TASK REQUIREMENTS: Only the lines from the start of the data to the line containing "- MVP-1.3 (Resume", both included, should be output, exactly and without pictures.

[[ PROVIDED RECORDS, beginning ]]

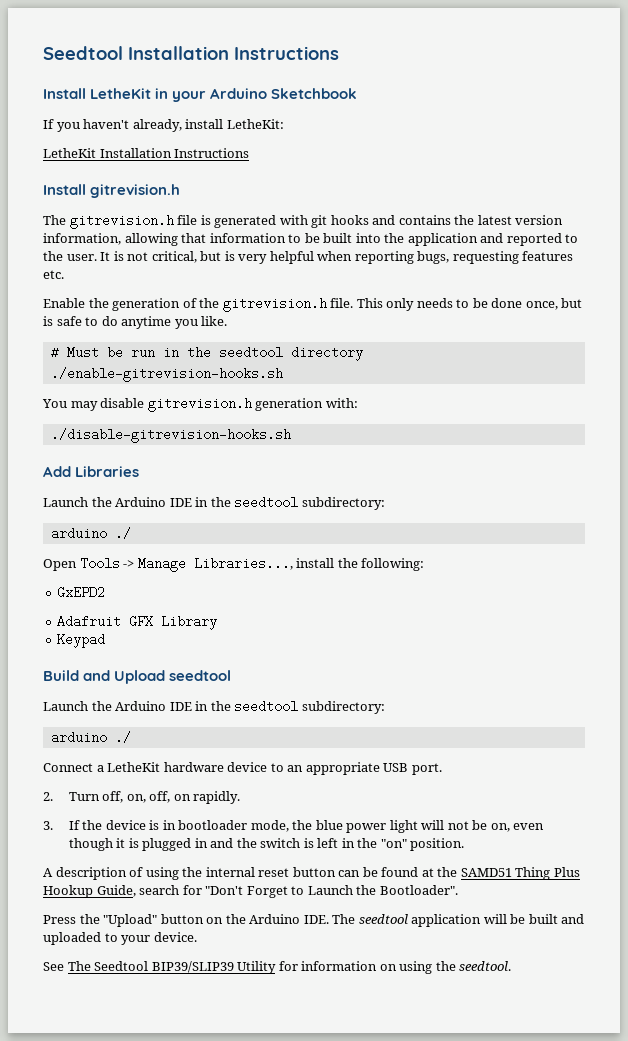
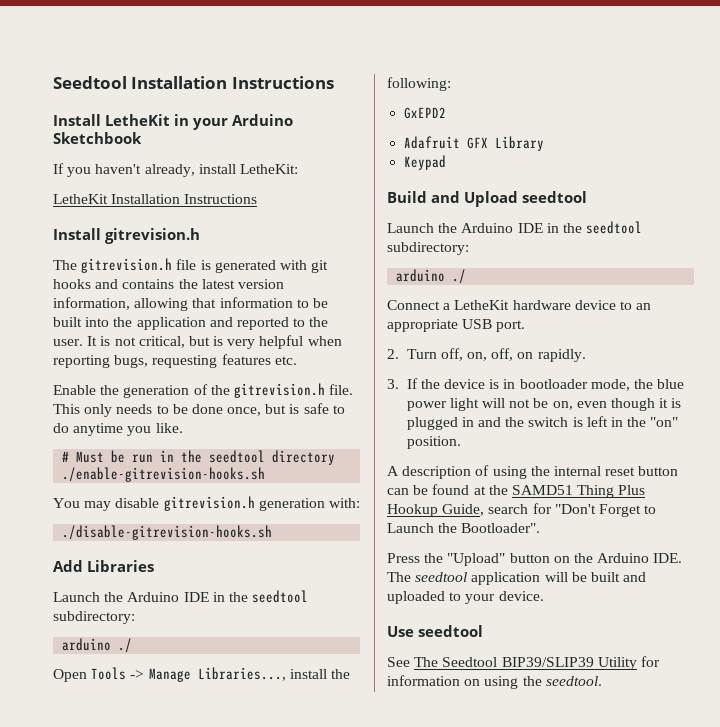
+ Use seedtool

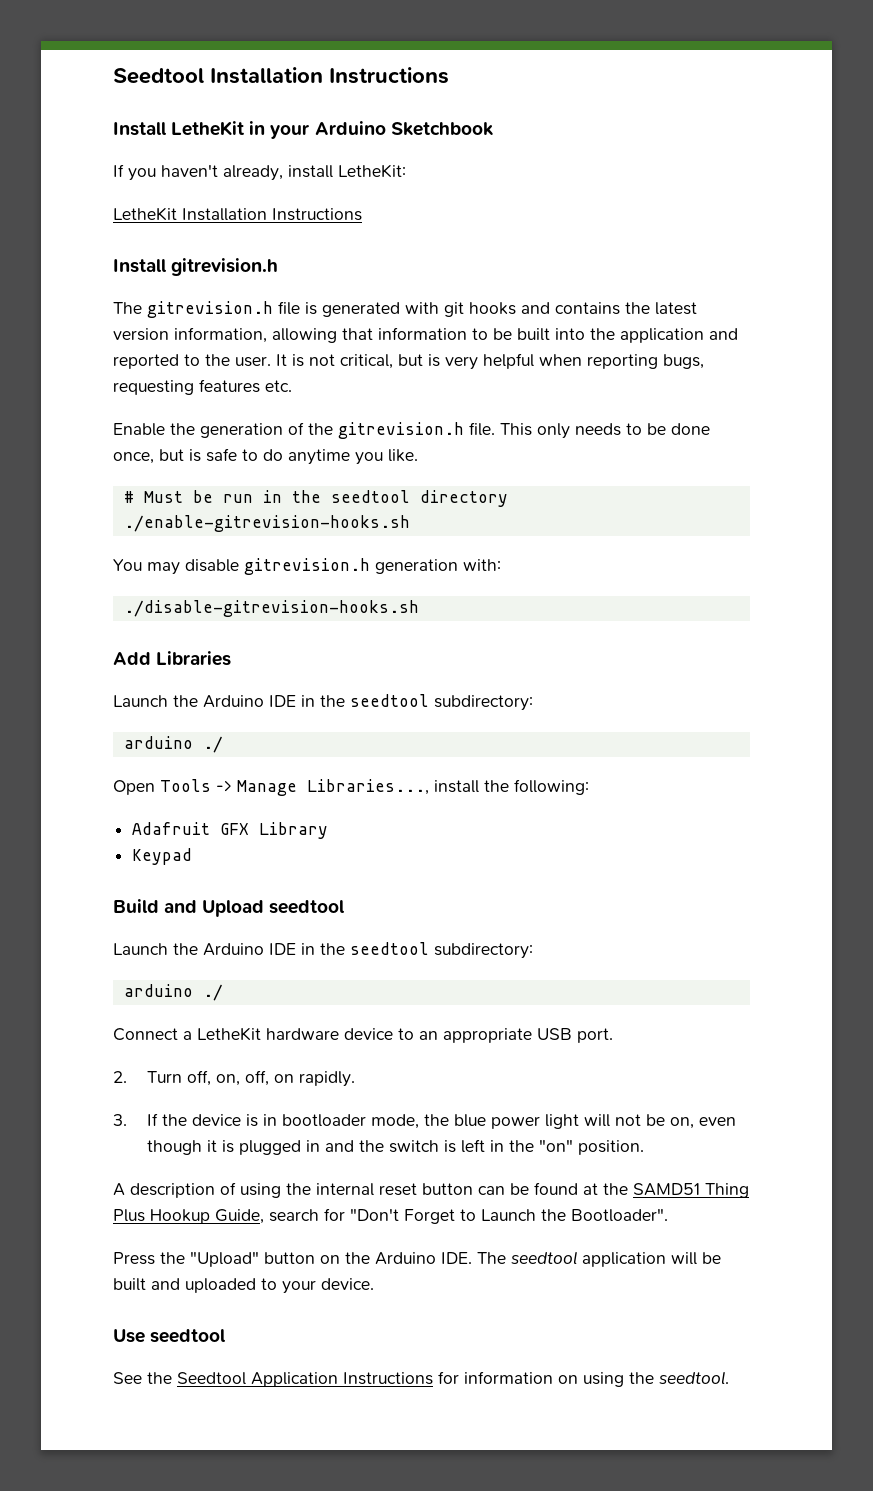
- GxEPD2
- See The Seedtool BIP39/SLIP39 Utility for information on using the seedtool.
+ See the Seedtool Application Instructions for information on using the seedtool.

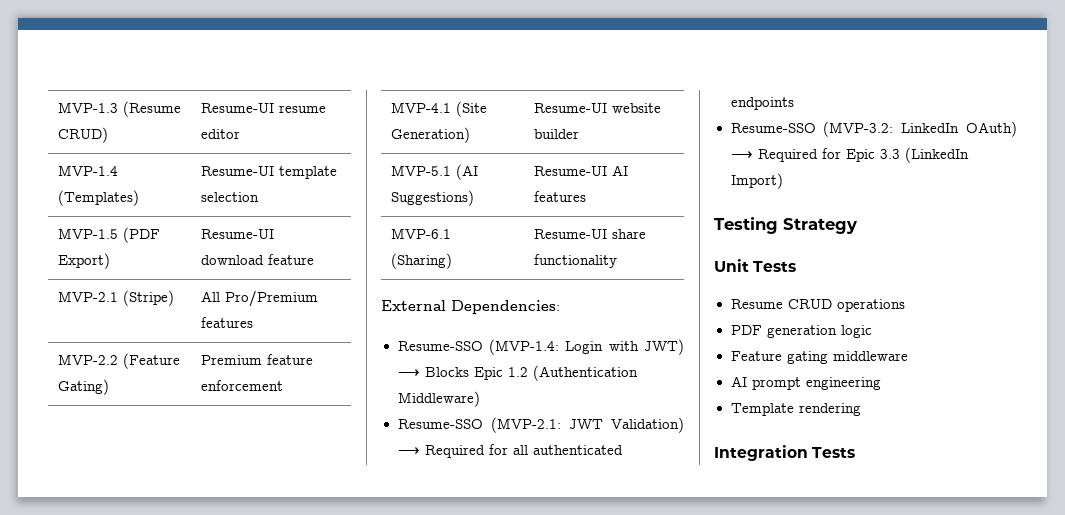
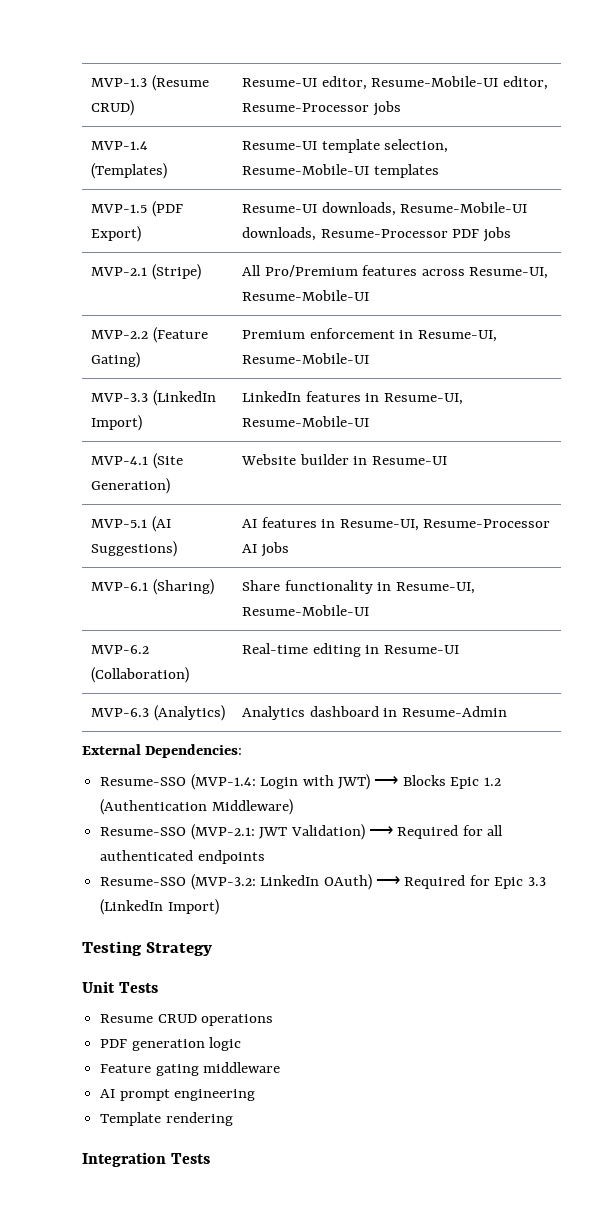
- MVP-1.3 (Resume CRUD) | Resume-UI resume editor
+ MVP-1.3 (Resume CRUD) | Resume-UI editor, Resume-Mobile-UI editor, Resume-Processor jobs
- MVP-1.4 (Templates) | Resume-UI template selection
+ MVP-1.4 (Templates) | Resume-UI template selection, Resume-Mobile-UI templates
- MVP-1.5 (PDF Export) | Resume-UI download feature
+ MVP-1.5 (PDF Export) | Resume-UI downloads, Resume-Mobile-UI downloads, Resume-Processor PDF jobs
- MVP-2.1 (Stripe) | All Pro/Premium features
+ MVP-2.1 (Stripe) | All Pro/Premium features across Resume-UI, Resume-Mobile-UI
- MVP-2.2 (Feature Gating) | Premium feature enforcement
+ MVP-2.2 (Feature Gating) | Premium enforcement in Resume-UI, Resume-Mobile-UI
+ MVP-3.3 (LinkedIn Import) | LinkedIn features in Resume-UI, Resume-Mobile-UI
- MVP-4.1 (Site Generation) | Resume-UI website builder
+ MVP-4.1 (Site Generation) | Website builder in Resume-UI
- MVP-5.1 (AI Suggestions) | Resume-UI AI features
- MVP-6.1 (Sharing) | Resume-UI share functionality
+ MVP-5.1 (AI Suggestions) | AI features in Resume-UI, Resume-Processor AI jobs
+ MVP-6.1 (Sharing) | Share functionality in Resume-UI, Resume-Mobile-UI
+ MVP-6.2 (Collaboration) | Real-time editing in Resume-UI
+ MVP-6.3 (Analytics) | Analytics dashboard in Resume-Admin

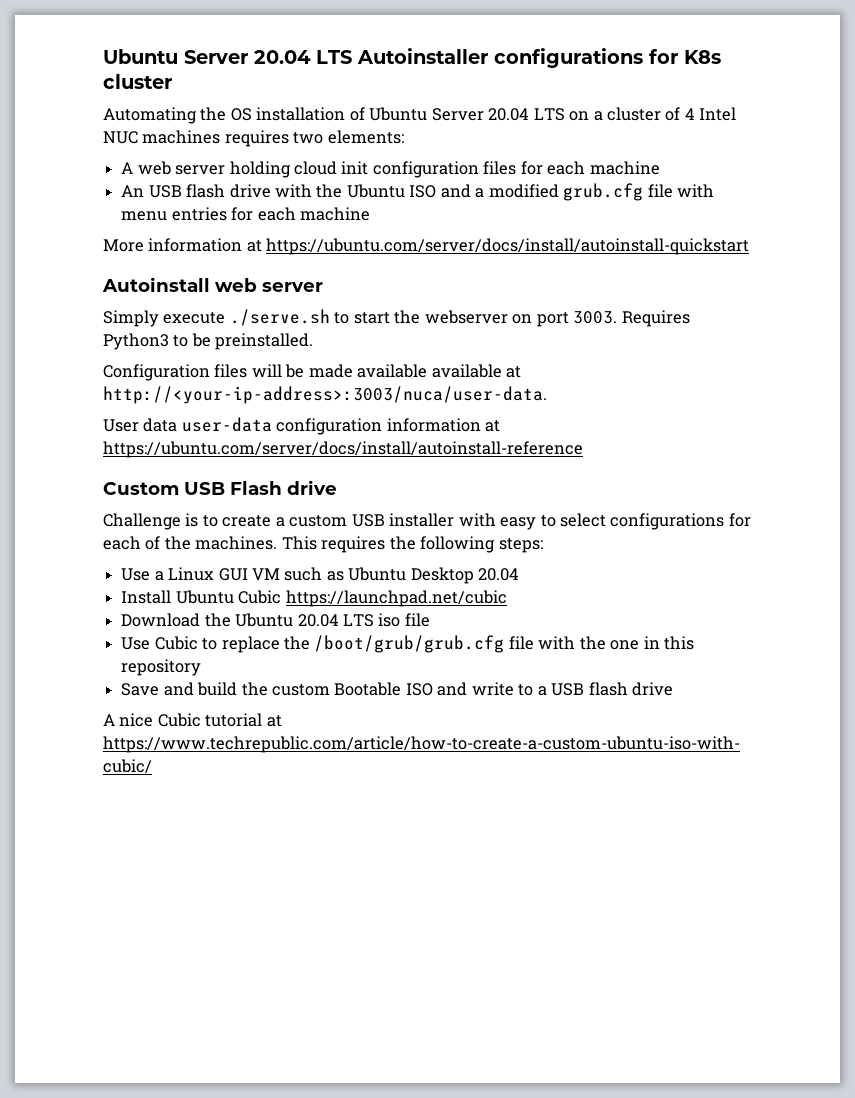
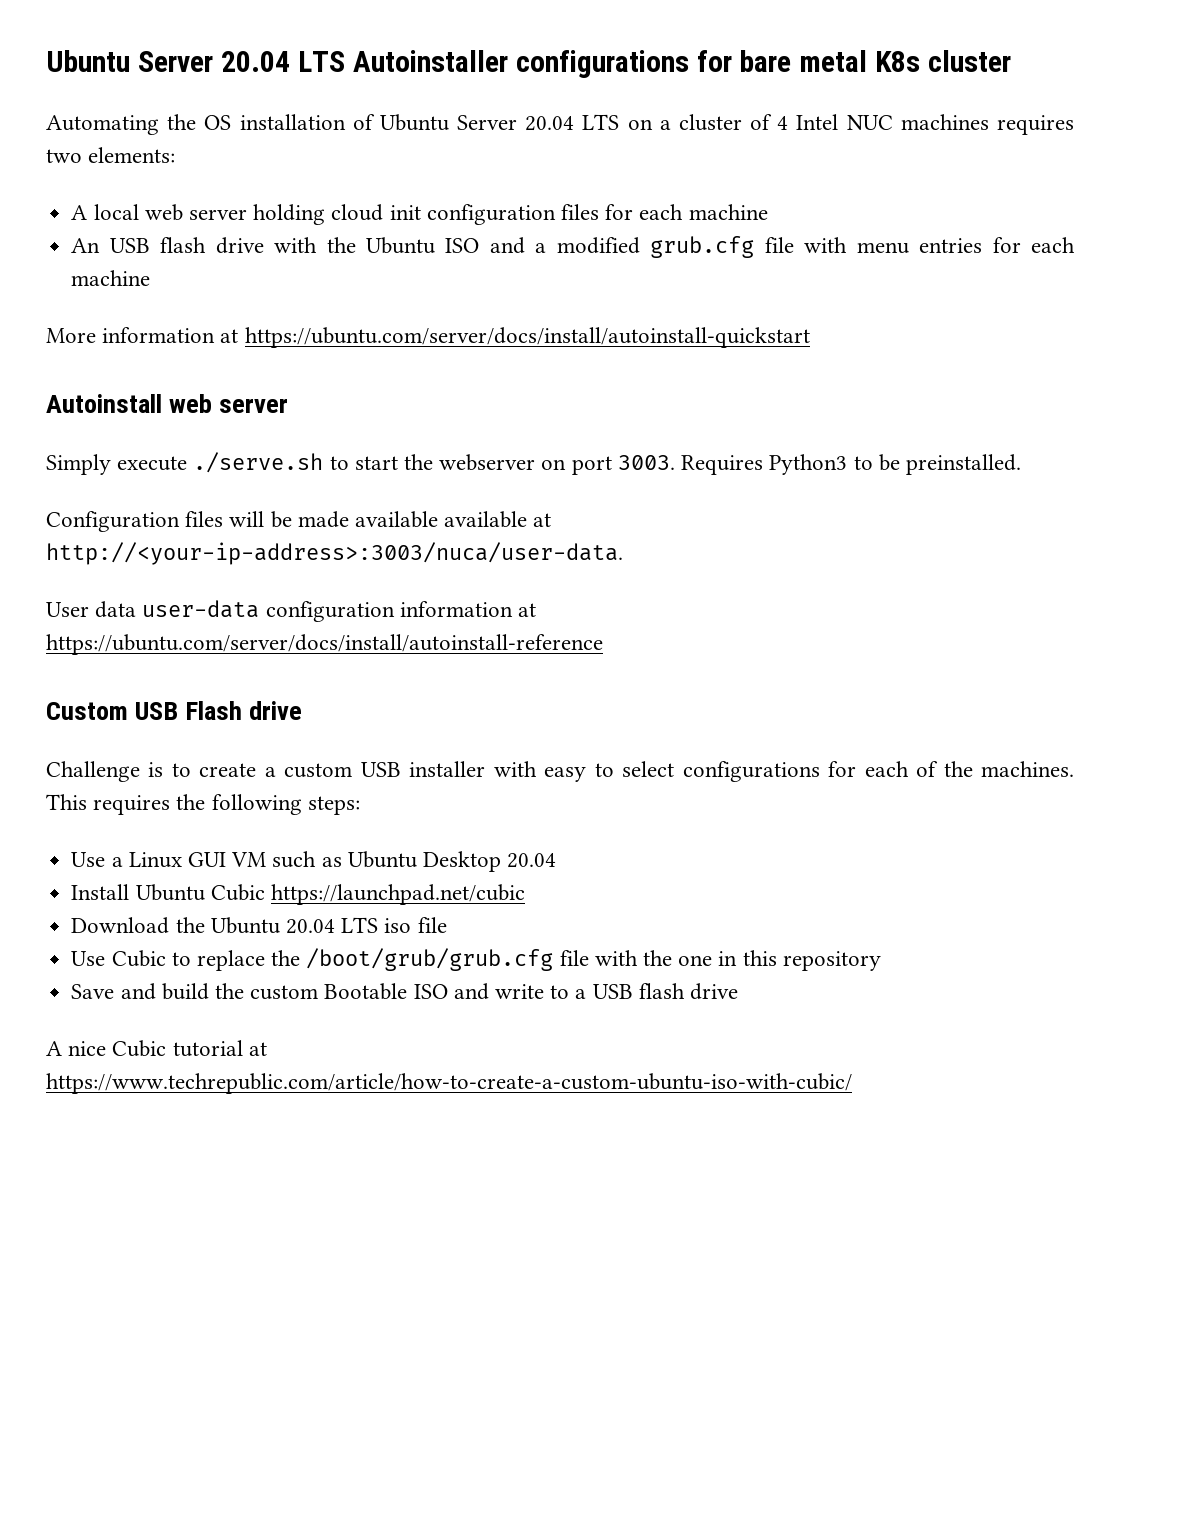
- Ubuntu Server 20.04 LTS Autoinstaller configurations for K8s cluster
+ Ubuntu Server 20.04 LTS Autoinstaller configurations for bare metal K8s cluster
- A web server holding cloud init configuration files for each machine
+ A local web server holding cloud init configuration files for each machine

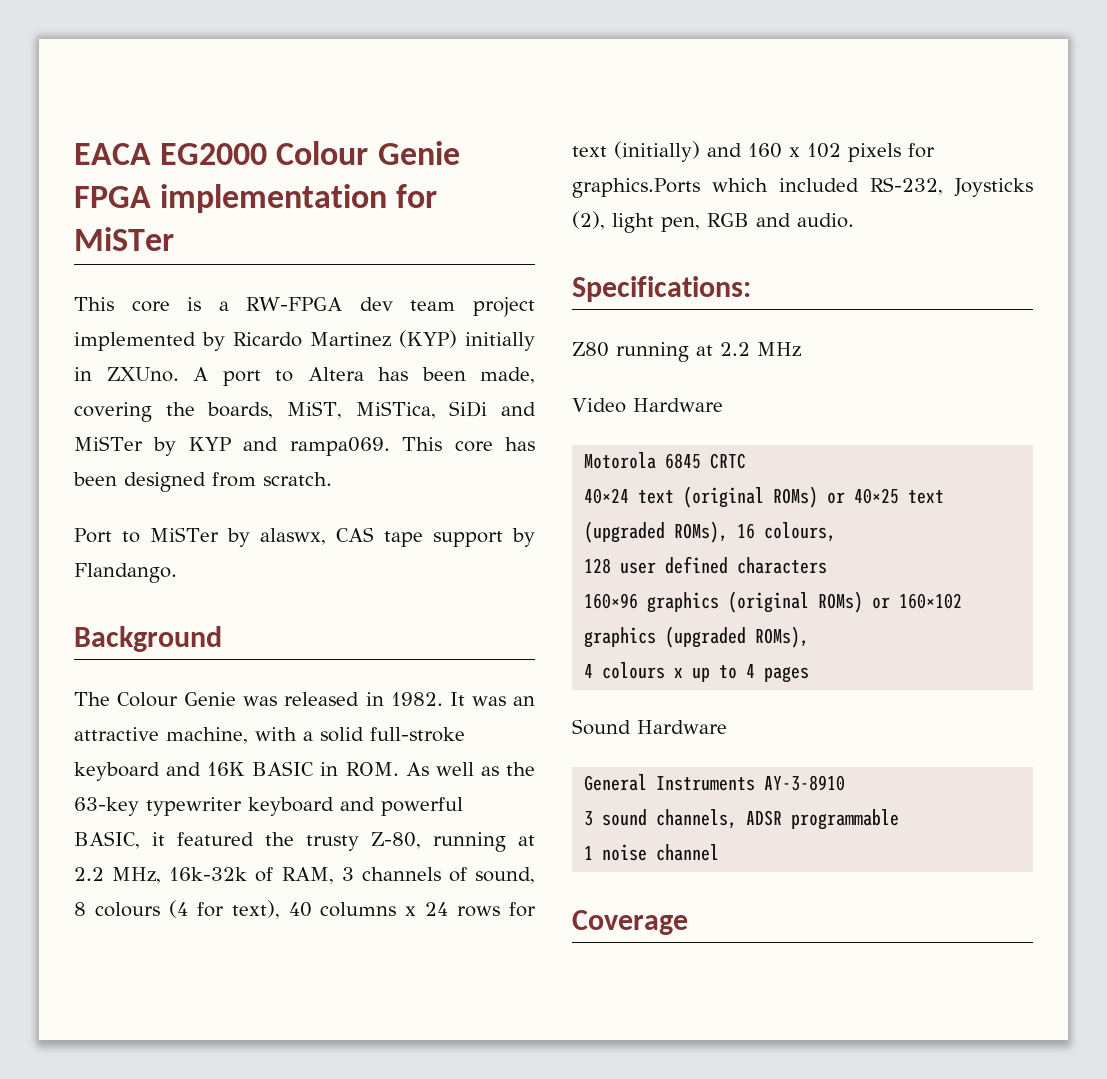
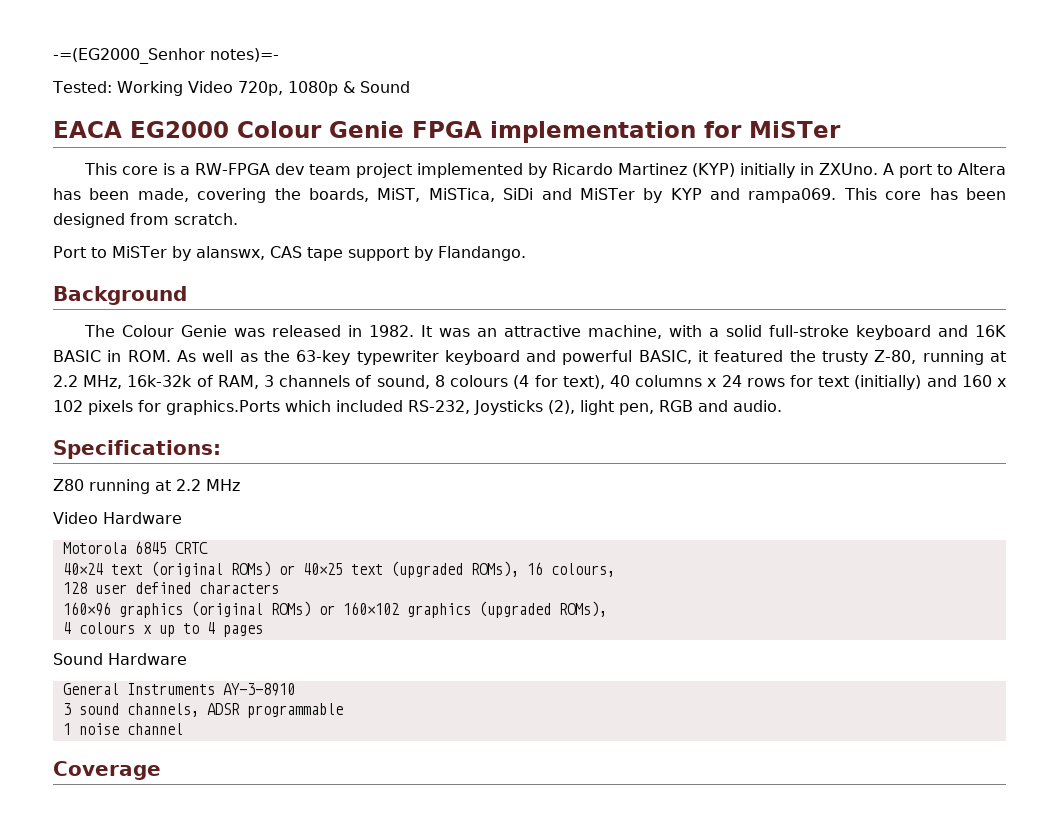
+ -=(EG2000_Senhor notes)=-
+ Tested: Working Video 720p, 1080p & Sound
- Port to MiSTer by alaswx, CAS tape support by Flandango.
+ Port to MiSTer by alanswx, CAS tape support by Flandango.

[[ PROVIDED RECORDS, end ]]

OUTPUT FOR THIS EXERCISE:
+ Use seedtool

- GxEPD2
- See The Seedtool BIP39/SLIP39 Utility for information on using the seedtool.
+ See the Seedtool Application Instructions for information on using the seedtool.

- MVP-1.3 (Resume CRUD) | Resume-UI resume editor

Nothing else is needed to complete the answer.